Sinaptik-AI / pandas-ai

Chat with your database (SQL, CSV, pandas, polars, mongodb, noSQL, etc). PandasAI makes data analysis conversational using LLMs (GPT 3.5 / 4, Anthropic, VertexAI) and RAG.
https://pandas-ai.com
Other
11.69k stars 1.08k forks source link

Support for Pyspark dataframe #1103

Open rishabh-dream11 opened 2 months ago

rishabh-dream11 commented 2 months ago

🚀 The feature

Pyspark is used widely in the community for ETL work involving large datasets. Adding support for it will increase adoption for the product.

Motivation, pitch

My org uses, Pyspark as the only framework for ETL, EDA is done by visualising various cuts of the same pyspark dataframe.

Alternatives

No response

Additional context

No response

gventuri commented 2 months ago

This would be an interesting addition. Not sure about how easy it would be to add support for pyspark in the current setup, but it's definitely worth exploring. So you would like to use pyspark as an engine if I understand correctly. Or you just want to be able to provide a spark dataframe as an input?

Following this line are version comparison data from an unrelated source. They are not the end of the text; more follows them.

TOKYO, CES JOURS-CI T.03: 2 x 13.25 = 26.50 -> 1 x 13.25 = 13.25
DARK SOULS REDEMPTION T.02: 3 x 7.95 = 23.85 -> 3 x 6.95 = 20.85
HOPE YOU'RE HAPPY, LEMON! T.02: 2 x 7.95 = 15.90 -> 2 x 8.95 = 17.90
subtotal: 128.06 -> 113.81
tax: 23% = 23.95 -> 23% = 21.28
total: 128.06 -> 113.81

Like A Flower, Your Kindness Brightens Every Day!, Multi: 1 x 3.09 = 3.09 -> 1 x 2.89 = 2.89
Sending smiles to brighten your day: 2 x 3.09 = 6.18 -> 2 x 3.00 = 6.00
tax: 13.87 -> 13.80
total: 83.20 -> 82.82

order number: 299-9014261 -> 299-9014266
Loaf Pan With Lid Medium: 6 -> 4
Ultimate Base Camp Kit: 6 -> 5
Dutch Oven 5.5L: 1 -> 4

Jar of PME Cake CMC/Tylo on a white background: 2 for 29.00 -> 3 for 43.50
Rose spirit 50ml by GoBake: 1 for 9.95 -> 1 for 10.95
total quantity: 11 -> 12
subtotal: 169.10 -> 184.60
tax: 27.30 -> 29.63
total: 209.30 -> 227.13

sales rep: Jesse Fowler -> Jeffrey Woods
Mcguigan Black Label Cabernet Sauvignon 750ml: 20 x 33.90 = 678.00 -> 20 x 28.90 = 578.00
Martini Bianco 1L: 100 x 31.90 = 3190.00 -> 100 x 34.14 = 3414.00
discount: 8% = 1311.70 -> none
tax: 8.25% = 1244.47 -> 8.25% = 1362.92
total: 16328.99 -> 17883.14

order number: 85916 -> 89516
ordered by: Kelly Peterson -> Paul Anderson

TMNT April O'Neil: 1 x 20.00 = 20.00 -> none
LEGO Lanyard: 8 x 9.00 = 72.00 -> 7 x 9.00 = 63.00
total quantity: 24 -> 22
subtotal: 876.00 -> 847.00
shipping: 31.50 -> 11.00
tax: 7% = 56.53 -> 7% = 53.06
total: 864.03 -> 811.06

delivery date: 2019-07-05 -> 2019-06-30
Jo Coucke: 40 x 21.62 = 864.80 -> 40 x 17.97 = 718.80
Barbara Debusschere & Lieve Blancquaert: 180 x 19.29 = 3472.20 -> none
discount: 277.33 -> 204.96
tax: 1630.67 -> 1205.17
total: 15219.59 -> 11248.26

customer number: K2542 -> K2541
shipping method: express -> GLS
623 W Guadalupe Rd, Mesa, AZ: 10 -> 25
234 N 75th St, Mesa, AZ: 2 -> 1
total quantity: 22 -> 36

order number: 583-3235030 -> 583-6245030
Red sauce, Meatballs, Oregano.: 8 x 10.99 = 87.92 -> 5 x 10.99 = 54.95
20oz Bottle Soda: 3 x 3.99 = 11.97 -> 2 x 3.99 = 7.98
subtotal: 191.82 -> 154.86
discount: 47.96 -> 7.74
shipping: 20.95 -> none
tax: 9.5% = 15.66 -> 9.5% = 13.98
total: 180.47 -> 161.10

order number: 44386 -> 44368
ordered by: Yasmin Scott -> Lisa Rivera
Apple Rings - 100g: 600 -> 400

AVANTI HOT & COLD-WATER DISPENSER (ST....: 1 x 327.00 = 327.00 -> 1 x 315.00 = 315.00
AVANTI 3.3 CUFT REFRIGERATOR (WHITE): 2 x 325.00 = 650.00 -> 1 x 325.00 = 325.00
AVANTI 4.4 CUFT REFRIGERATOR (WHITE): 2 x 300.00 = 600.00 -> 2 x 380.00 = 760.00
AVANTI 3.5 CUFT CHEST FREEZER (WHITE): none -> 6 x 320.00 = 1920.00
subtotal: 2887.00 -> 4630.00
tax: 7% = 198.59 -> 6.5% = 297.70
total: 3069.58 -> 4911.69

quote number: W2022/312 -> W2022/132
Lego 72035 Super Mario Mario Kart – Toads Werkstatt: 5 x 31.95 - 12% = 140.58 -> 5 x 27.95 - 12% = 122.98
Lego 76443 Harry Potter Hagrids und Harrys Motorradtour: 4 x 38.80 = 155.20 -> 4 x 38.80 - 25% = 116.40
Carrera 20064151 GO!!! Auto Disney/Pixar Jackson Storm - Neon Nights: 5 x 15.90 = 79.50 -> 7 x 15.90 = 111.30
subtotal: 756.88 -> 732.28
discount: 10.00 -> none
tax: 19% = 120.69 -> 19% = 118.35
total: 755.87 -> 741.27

rishabh-dream11 commented 2 months ago

Pyspark engine and that has to support spark dataframe as input.

rishabh-dream11 commented 1 month ago

@gventuri Is there any progress/discussion on this issue? Will this be considered for future releases?

ssling0817 commented 4 weeks ago

@gventuri I am also wondering if it can execute pyspark code. It took too long to query a table which is large. Or is there any workaround to replace the code to pyspark code inside the pipeline?